You have a right to reinstatement after you take pregnancy leave.
The FEHA also applies to reinstatement rights pursuant to the California Code of Regulations, title 2, section 7291.9(c)(1), unless: 1) the position is no longer available due to reasons unrelated to the employee’s leave, or 2) the employer can establish that each means of holding open the position would have substantially undermined the employer’s ability to operate the business safely and efficiently. If either of the exceptions apply, and the same position is no longer available, the employee has the right to reinstatement to any available comparable position. [2 Cal.C.Regs. § 7291(c)(2).]

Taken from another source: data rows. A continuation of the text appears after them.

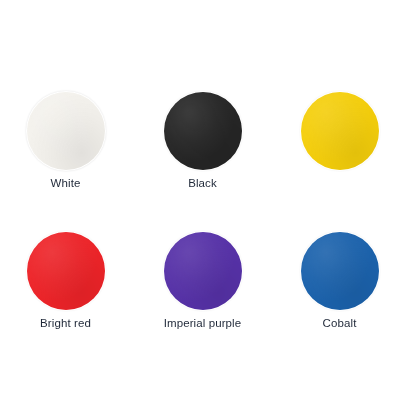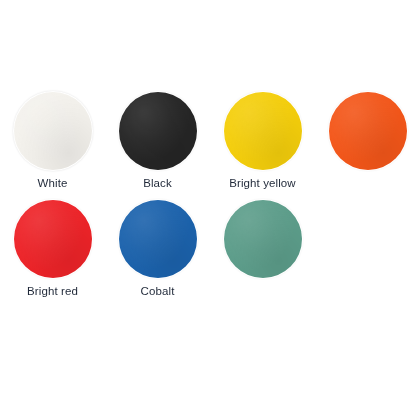"White" .swatch-grid { gap: none -> 32px; left: 0 -> 13px }
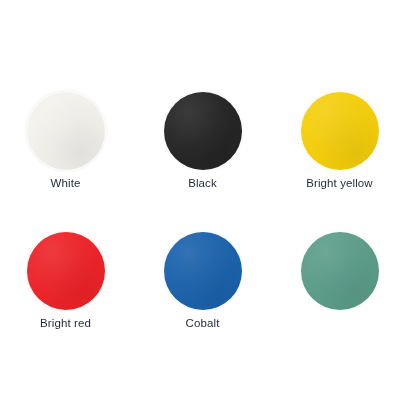"Bright yellow" div.swatch-label { html: <div>Bright yellow</div> -> none }
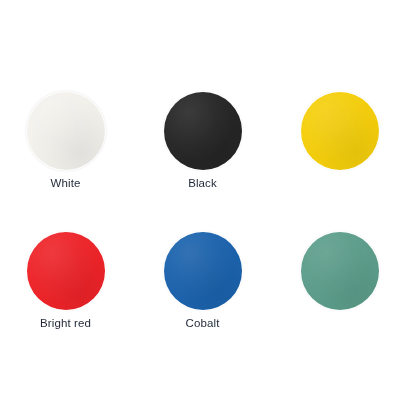"Imperial purple" div.swatch-cell { html: none -> <div> <div></div> <div>Imperial purple</div> </div> }
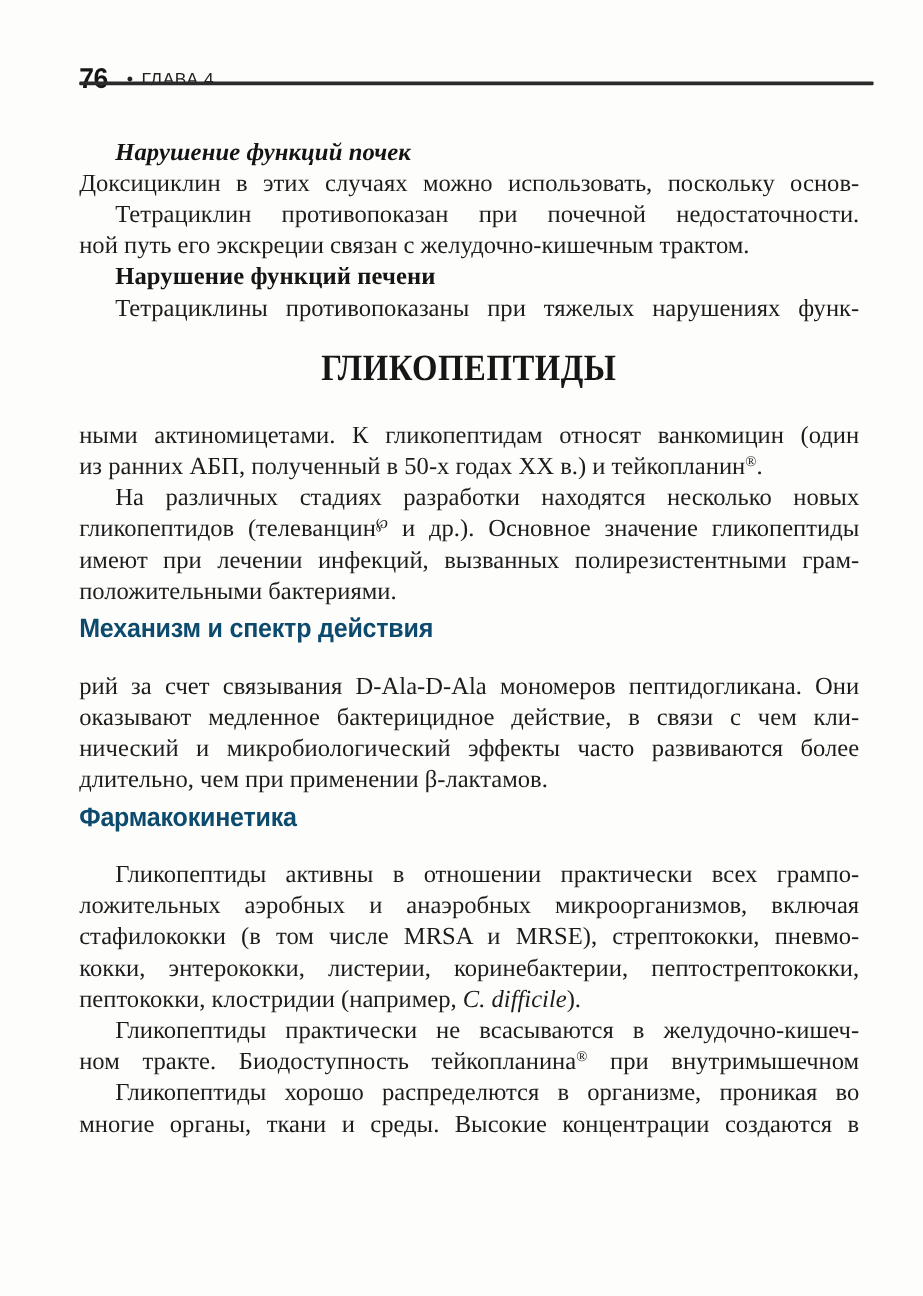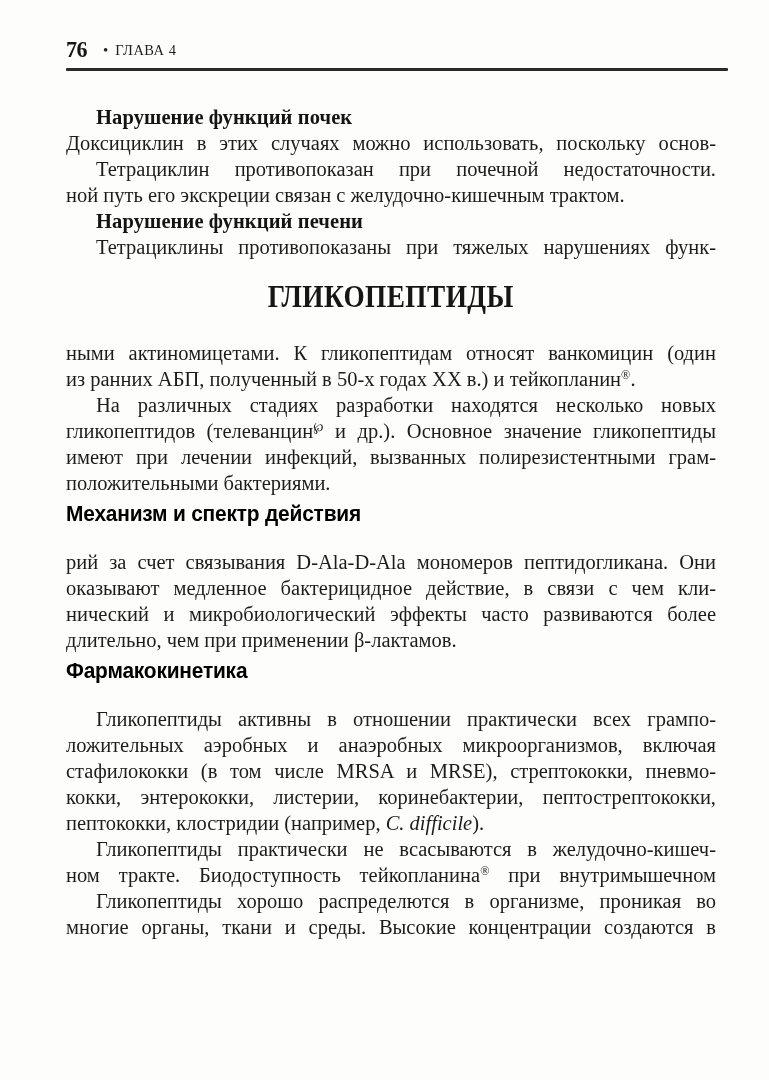"76 • ГЛАВА 4" .runhead { font-family: Liberation Serif, serif -> Liberation Sans, sans-serif; top: 36px -> 52px }
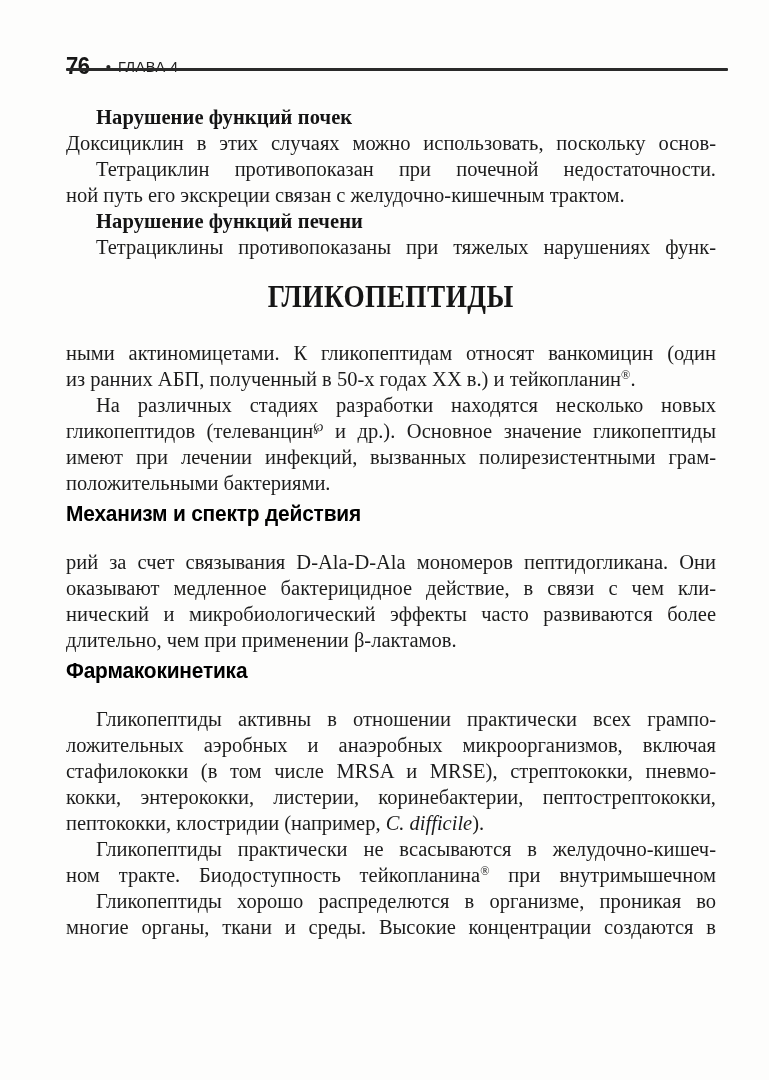"Нарушение функций почек" .content > .block:first-child { font-style: none -> italic; margin-top: 34px -> 44px }
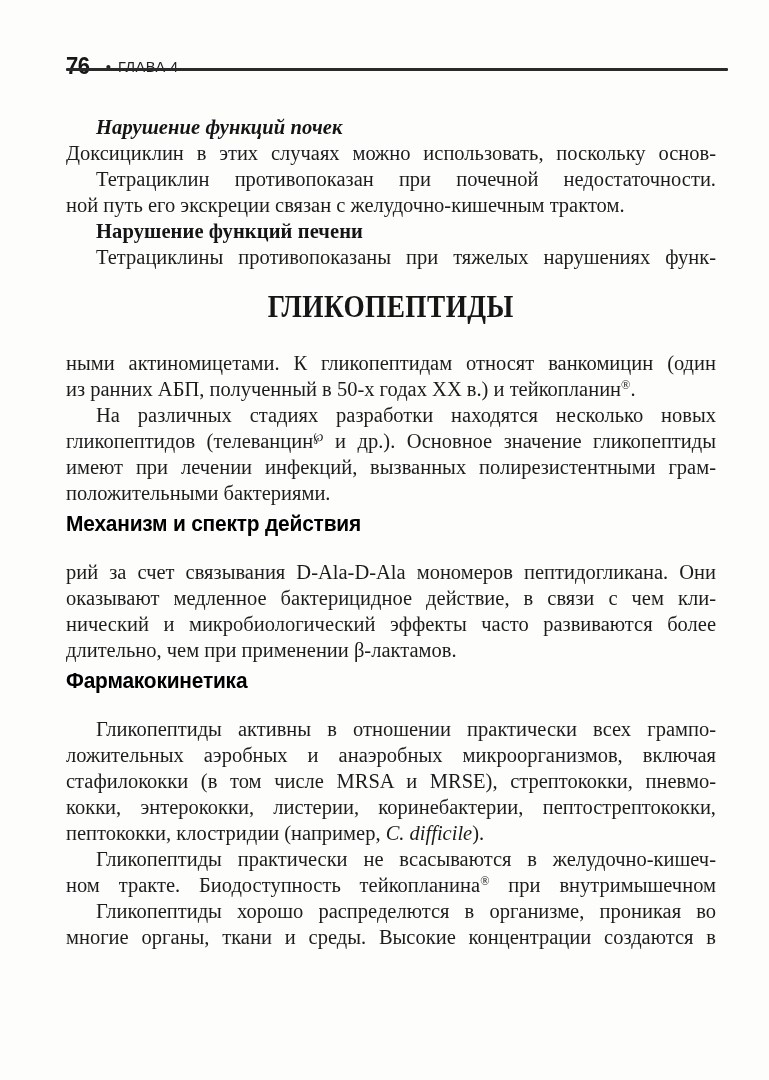"Механизм и спектр действия" .section-heading { color: #000000 -> #0c4a6e }
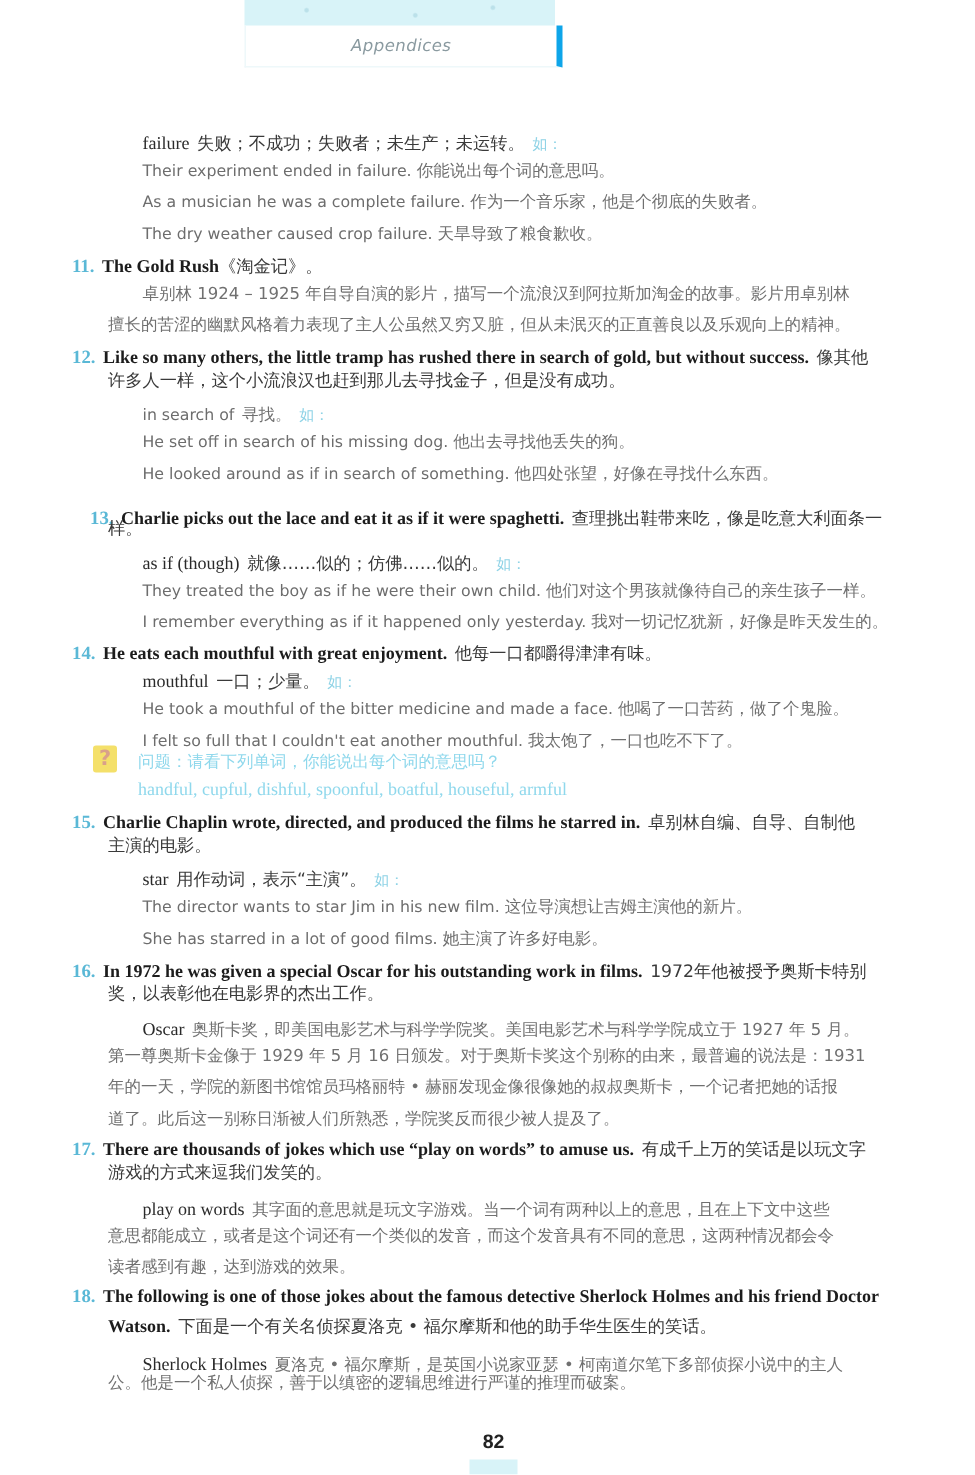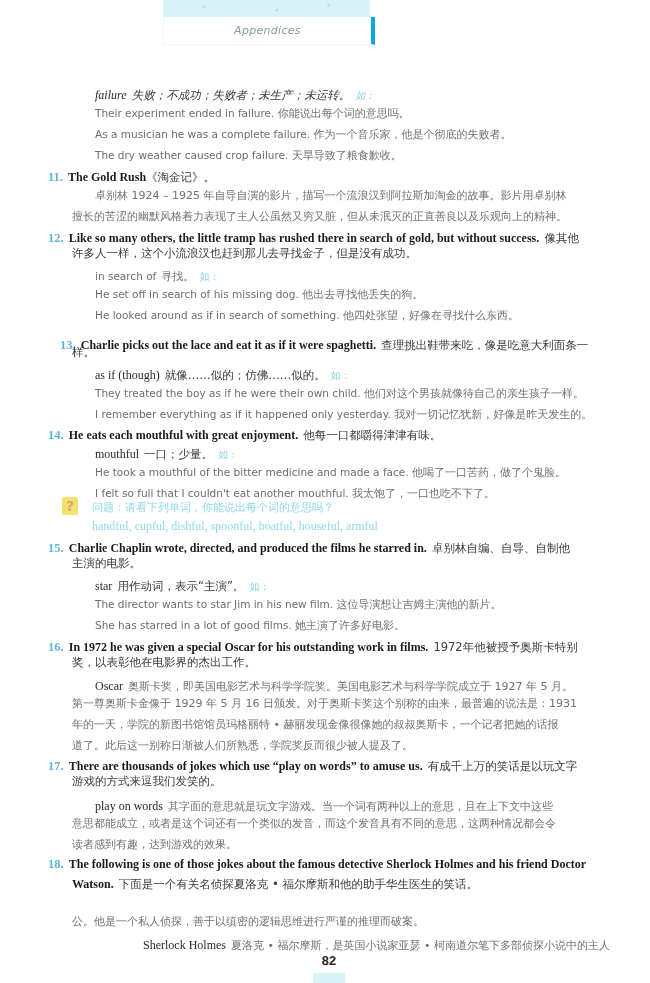"failure 失败；不成功；失败者；未生产；未运转。 如：" div.line { font-style: italic -> none }
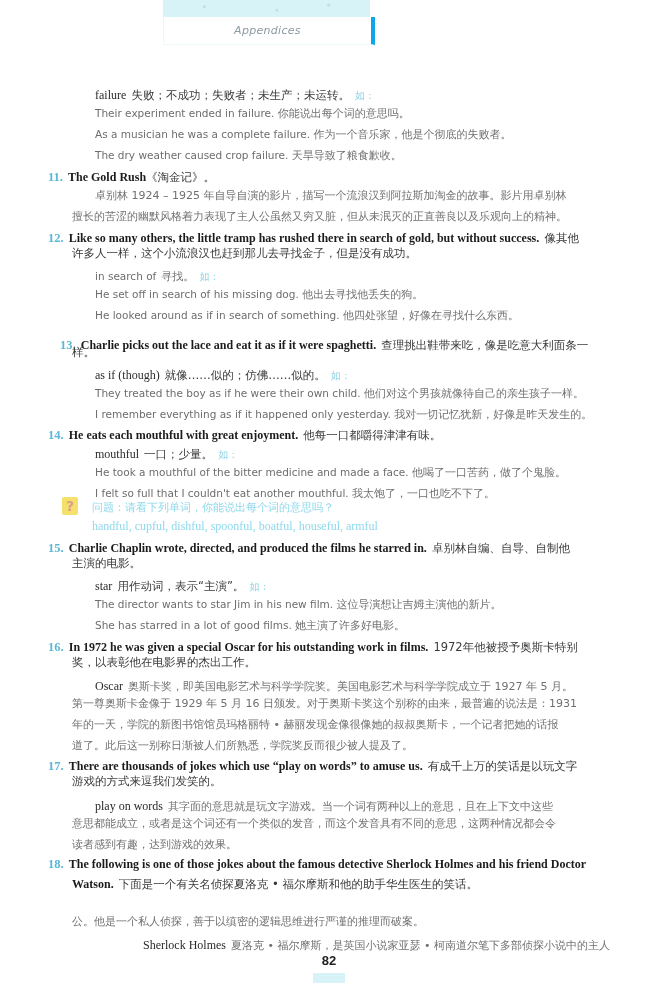"Sherlock Holmes 夏洛克 • 福尔摩斯，是英国小说家亚瑟" div.line { margin-left: 48px -> none; top: 936px -> 900px }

Retaliation against an employee for exercising her rights is against the law.
If you experienced retaliation in the workplace as a result of exercising your rights, or for complaining to your employer about your legally protected rights, you may have a case for retaliation.
To establish a valid case of retaliation, a plaintiff must show that she engaged in a protected activity, that she was thereafter subjected to an adverse employment action by her employer, and that there was a causal link between the two incidents. [Wrighten v. Metropolitan Hospitals, Inc. (9th Cir. 1984) 726 F.2d 1346, 1354.] Retaliation is “adverse treatment that is reasonably likely to impair a reasonable employee’s job performance or prospects for advancement or promotion.” [Yanowitz v. L’Oreal USA, Inc. (2005) 36 Cal.4th 1028, 1054 1055.] Where a retaliatory course of conduct is alleged, a series of separate retaliatory acts collectively may constitute an “adverse employment action,” although none of the acts individually is actionable. [Id. at 1055 1056.]
The FEHA provides for detailed procedures and remedies to deter and redress unlawful employment practices, such as pregnancy discrimination and harassment. Be aware that you have only one year from the time of the discriminatory action to file a complaint.